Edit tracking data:
---

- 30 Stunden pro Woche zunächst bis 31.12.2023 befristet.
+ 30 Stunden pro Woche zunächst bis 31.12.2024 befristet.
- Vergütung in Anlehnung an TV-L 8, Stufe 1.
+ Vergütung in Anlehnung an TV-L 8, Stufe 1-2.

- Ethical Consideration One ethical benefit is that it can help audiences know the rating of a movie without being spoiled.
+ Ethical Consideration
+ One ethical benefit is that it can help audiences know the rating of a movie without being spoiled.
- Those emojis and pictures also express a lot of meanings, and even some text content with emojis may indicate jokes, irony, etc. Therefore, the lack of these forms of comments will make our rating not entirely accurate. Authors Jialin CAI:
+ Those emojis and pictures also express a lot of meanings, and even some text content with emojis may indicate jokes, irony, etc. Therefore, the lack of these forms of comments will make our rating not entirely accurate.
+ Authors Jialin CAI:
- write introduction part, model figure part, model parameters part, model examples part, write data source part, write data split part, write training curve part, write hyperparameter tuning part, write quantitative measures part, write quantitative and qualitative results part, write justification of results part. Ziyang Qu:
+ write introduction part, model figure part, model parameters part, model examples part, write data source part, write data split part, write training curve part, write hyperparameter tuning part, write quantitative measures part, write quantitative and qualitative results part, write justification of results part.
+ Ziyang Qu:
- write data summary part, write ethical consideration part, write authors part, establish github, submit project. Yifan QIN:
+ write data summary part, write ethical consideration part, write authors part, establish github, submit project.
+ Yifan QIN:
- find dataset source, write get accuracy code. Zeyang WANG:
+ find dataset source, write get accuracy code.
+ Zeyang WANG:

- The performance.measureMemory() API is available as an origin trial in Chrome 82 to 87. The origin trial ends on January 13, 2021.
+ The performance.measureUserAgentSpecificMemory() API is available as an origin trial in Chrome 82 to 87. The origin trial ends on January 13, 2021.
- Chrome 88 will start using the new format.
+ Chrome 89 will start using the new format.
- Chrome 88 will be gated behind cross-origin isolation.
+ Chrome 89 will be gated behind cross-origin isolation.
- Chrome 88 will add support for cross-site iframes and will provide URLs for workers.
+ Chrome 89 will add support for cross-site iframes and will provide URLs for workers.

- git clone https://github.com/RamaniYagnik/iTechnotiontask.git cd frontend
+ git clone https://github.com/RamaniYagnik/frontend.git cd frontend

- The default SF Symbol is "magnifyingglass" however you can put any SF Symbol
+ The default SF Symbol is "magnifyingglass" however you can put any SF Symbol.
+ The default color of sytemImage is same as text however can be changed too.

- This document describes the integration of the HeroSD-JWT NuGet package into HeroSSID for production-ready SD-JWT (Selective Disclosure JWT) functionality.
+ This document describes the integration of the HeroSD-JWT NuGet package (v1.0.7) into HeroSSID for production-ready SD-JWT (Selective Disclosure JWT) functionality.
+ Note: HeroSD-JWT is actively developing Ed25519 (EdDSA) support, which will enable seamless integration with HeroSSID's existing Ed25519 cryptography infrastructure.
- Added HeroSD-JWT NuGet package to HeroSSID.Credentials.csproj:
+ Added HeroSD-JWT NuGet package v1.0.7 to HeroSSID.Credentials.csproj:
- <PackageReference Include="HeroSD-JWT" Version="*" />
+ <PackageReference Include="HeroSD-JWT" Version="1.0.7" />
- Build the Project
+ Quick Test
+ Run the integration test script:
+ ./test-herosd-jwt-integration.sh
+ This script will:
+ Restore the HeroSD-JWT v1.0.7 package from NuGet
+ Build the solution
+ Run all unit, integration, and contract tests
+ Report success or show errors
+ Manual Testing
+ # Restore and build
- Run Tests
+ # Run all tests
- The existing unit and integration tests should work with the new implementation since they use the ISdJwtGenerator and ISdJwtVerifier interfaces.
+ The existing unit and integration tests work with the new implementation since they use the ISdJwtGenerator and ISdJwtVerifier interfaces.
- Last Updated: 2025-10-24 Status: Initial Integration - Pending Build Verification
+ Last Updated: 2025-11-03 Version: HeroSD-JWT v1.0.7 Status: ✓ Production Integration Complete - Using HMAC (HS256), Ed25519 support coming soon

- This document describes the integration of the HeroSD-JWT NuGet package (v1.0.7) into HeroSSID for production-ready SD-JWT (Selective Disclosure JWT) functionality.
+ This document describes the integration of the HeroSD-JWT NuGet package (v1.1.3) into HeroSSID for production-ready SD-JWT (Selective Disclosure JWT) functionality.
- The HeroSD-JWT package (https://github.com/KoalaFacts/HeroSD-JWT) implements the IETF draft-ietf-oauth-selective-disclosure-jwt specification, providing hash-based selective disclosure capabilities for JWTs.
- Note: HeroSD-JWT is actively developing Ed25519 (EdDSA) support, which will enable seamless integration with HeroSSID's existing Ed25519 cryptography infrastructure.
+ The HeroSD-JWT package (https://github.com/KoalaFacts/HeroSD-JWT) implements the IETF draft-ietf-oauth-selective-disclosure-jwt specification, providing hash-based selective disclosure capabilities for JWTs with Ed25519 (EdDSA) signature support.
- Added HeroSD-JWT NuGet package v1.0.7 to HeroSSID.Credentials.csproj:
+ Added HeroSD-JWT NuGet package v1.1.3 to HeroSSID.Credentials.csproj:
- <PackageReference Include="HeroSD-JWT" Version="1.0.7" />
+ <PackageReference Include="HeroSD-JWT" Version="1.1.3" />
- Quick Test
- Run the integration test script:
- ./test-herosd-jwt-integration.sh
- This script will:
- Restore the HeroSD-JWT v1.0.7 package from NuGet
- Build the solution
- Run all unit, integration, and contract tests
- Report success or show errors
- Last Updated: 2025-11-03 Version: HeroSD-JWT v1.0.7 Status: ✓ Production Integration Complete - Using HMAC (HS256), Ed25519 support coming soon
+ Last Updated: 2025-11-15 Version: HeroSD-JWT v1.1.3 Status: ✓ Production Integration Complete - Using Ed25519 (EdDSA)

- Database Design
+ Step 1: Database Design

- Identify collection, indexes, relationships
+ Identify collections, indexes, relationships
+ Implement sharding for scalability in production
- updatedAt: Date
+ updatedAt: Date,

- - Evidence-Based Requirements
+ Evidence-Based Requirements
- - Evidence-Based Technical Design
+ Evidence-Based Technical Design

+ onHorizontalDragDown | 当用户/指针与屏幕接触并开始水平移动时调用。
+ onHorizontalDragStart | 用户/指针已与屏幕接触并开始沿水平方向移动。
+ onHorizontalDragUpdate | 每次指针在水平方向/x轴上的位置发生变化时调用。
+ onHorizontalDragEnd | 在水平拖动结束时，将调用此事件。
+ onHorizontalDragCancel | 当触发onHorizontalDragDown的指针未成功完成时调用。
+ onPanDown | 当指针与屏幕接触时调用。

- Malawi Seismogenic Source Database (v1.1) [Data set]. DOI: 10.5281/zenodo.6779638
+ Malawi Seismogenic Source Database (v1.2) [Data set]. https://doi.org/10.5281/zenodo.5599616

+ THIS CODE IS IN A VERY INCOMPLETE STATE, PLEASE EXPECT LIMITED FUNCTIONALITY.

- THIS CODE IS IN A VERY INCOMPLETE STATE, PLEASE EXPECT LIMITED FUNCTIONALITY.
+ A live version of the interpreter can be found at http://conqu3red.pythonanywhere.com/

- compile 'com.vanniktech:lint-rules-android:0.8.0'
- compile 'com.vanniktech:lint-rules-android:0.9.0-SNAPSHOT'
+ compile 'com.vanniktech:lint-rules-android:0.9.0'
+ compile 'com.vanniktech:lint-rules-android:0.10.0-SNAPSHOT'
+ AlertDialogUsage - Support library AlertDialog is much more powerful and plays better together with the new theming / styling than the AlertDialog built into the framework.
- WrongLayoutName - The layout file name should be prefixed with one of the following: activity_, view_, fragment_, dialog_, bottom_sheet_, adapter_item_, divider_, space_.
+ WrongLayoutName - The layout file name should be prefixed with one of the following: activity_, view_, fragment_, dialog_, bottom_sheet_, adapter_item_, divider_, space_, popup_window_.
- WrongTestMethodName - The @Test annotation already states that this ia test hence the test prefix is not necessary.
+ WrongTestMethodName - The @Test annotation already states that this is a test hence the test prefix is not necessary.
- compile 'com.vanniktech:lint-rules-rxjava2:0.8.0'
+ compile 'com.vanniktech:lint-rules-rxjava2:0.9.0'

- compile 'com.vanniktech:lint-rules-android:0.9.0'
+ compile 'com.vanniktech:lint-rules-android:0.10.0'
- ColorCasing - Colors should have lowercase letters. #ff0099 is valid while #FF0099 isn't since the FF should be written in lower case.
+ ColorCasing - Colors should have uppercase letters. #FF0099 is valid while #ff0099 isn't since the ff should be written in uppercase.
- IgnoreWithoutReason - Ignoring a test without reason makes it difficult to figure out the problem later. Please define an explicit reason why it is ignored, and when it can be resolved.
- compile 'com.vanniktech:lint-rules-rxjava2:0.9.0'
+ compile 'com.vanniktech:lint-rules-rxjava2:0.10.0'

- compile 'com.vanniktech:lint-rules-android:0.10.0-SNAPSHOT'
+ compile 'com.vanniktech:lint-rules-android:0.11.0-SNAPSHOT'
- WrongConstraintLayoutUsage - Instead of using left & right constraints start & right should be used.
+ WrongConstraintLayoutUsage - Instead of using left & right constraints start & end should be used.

---

Return word for word the lines above from the line with "- compile 'com.vanniktech:lint-rules-android:0.8.0'" to the line with "- WrongTestMethodName - The", including both and leaving out all others.

- compile 'com.vanniktech:lint-rules-android:0.8.0'
- compile 'com.vanniktech:lint-rules-android:0.9.0-SNAPSHOT'
+ compile 'com.vanniktech:lint-rules-android:0.9.0'
+ compile 'com.vanniktech:lint-rules-android:0.10.0-SNAPSHOT'
+ AlertDialogUsage - Support library AlertDialog is much more powerful and plays better together with the new theming / styling than the AlertDialog built into the framework.
- WrongLayoutName - The layout file name should be prefixed with one of the following: activity_, view_, fragment_, dialog_, bottom_sheet_, adapter_item_, divider_, space_.
+ WrongLayoutName - The layout file name should be prefixed with one of the following: activity_, view_, fragment_, dialog_, bottom_sheet_, adapter_item_, divider_, space_, popup_window_.
- WrongTestMethodName - The @Test annotation already states that this ia test hence the test prefix is not necessary.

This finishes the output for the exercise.